▼
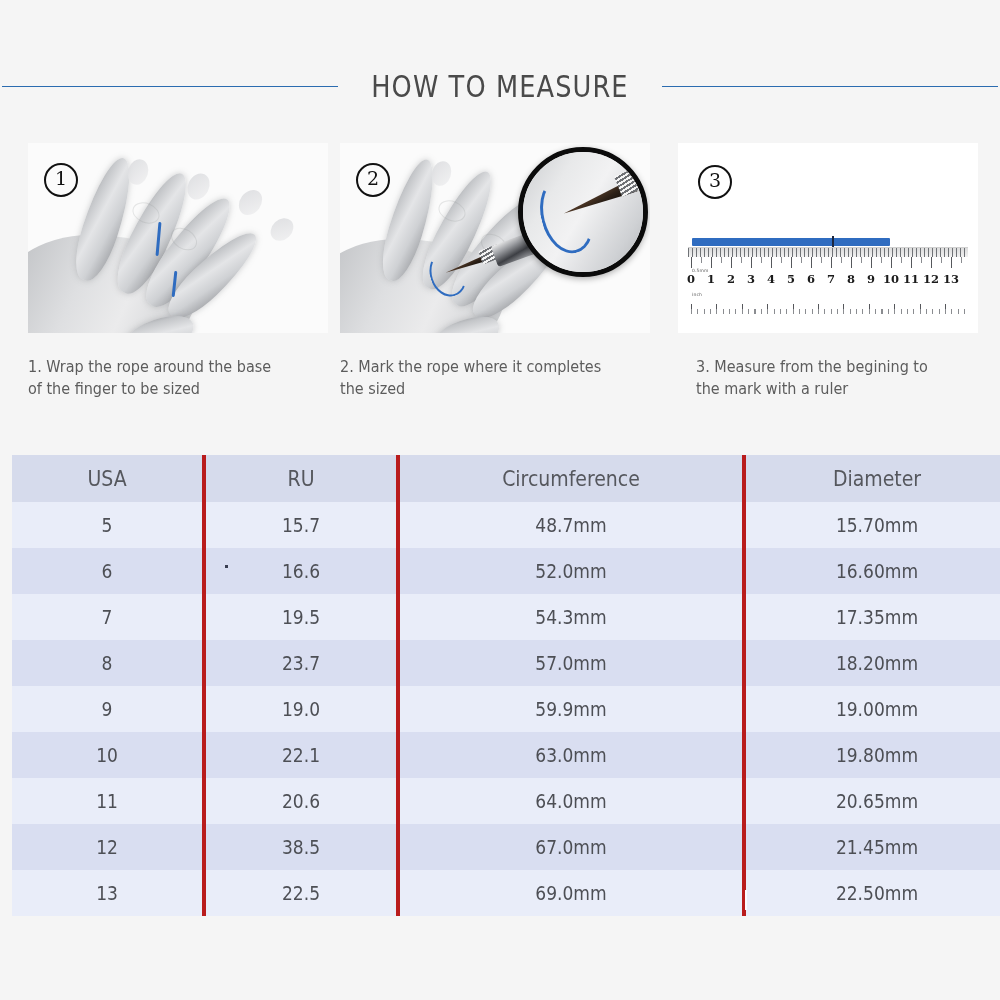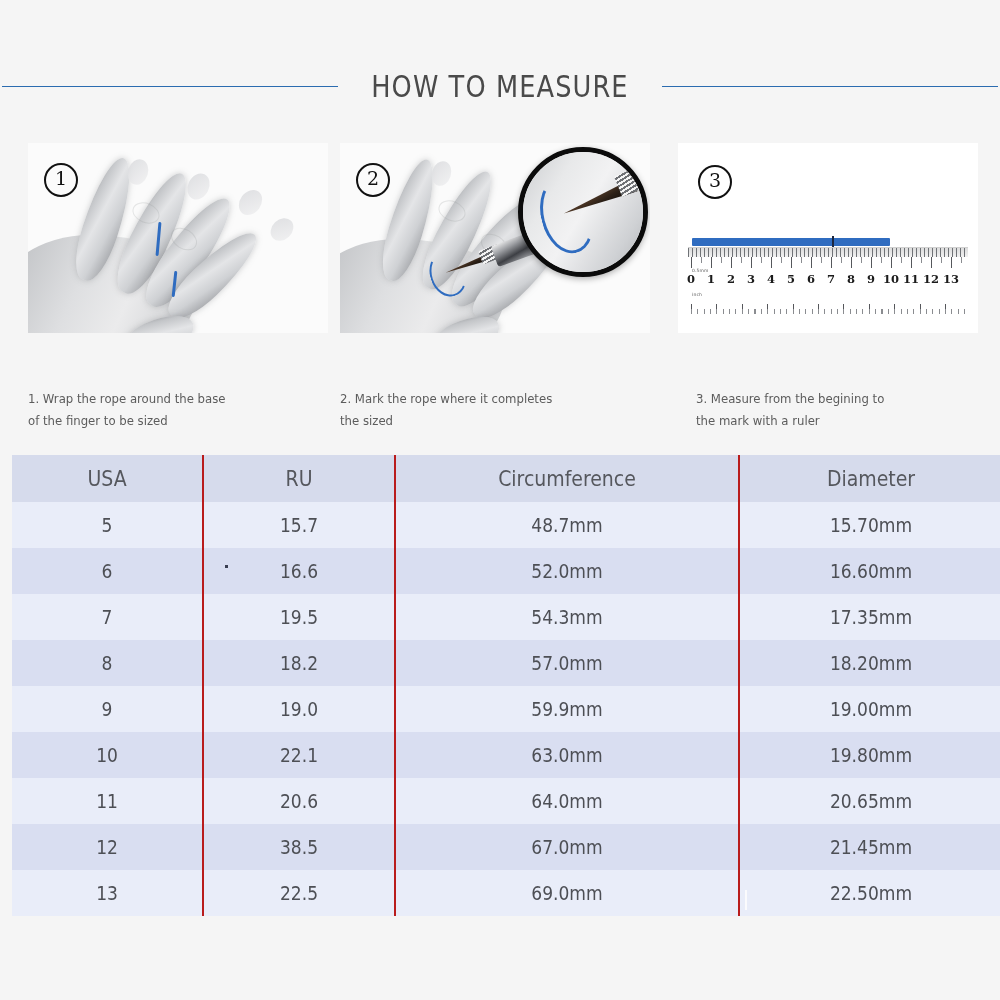--- a/index.html
+++ b/index.html
@@ -82,11 +82,10 @@
   .step-caption {
     position: absolute;
     font-family: "DejaVu Sans Condensed", "Liberation Sans", sans-serif;
-    font-size: 13px;
+    font-size: 16px;
     line-height: 22px;
     color: #5c5c5c;
     width: 310px;
-    margin-top: 32px;
   }
 
   

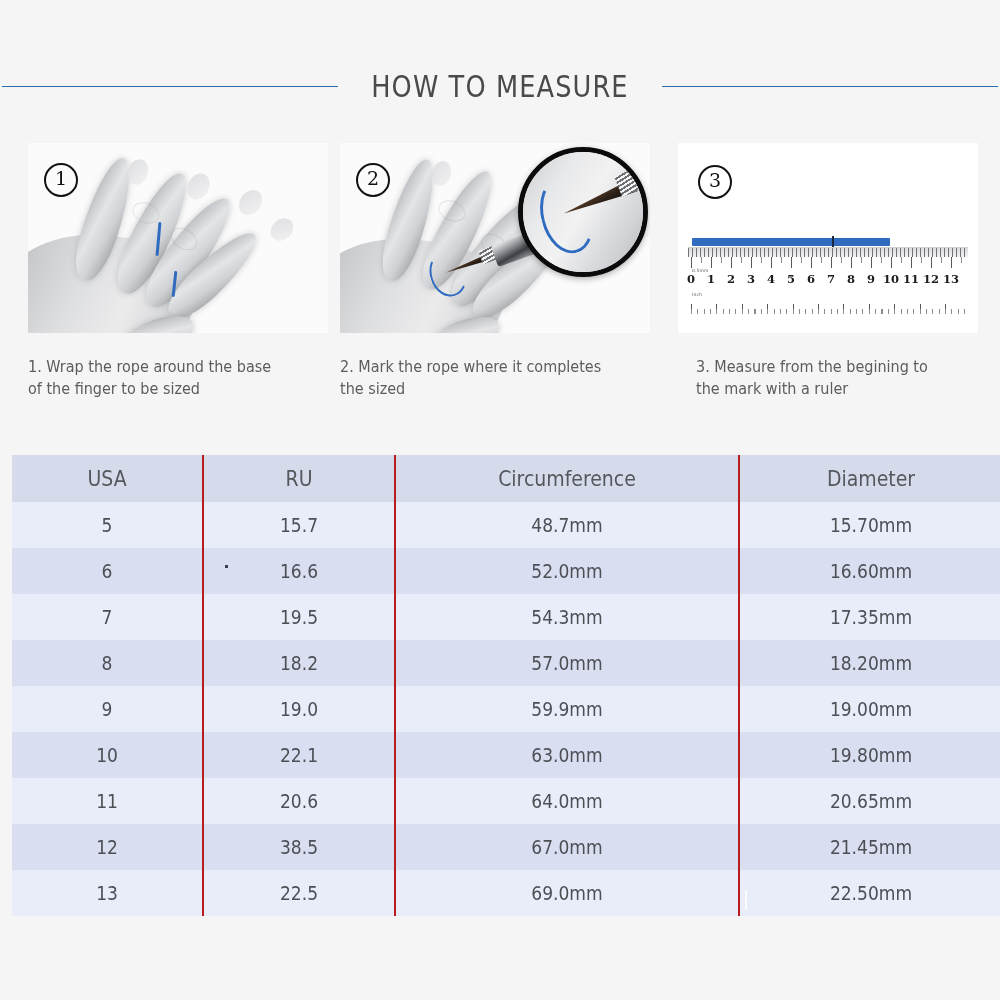--- a/index.html
+++ b/index.html
@@ -207,7 +207,7 @@
   .size-table th,
   .size-table td {
     border: none;
-    border-right: 2px solid #b91c1c;
+    border-right: 4px solid #b91c1c;
     text-align: center;
     font-family: "DejaVu Sans Condensed", "Liberation Sans", sans-serif;
     font-weight: 400;

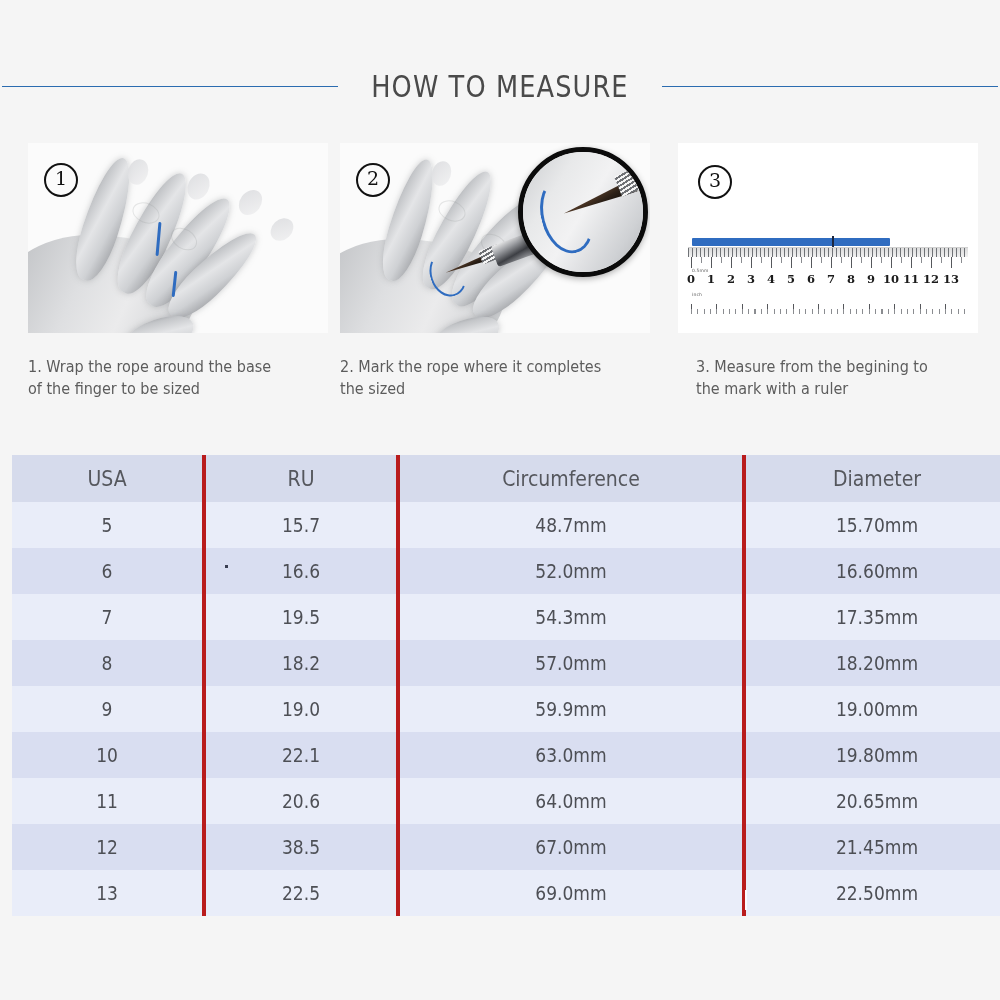--- a/index.html
+++ b/index.html
@@ -409,7 +409,7 @@
     </tr>
     <tr>
       <td>8</td>
-      <td>18.2</td>
+      <td>23.7</td>
       <td>57.0mm</td>
       <td>18.20mm</td>
     </tr>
▲
◆ WHAT IS BEING ASKED
Please repeat the lines above from the line containing "font-weight: 400;" through the final line, both included, exactly as they stand and without pictures.

◆ ANSWER SECTION
     font-weight: 400;

--- a/index.html
+++ b/index.html
@@ -409,7 +409,7 @@
     </tr>
     <tr>
       <td>8</td>
-      <td>18.2</td>
+      <td>23.7</td>
       <td>57.0mm</td>
       <td>18.20mm</td>
     </tr>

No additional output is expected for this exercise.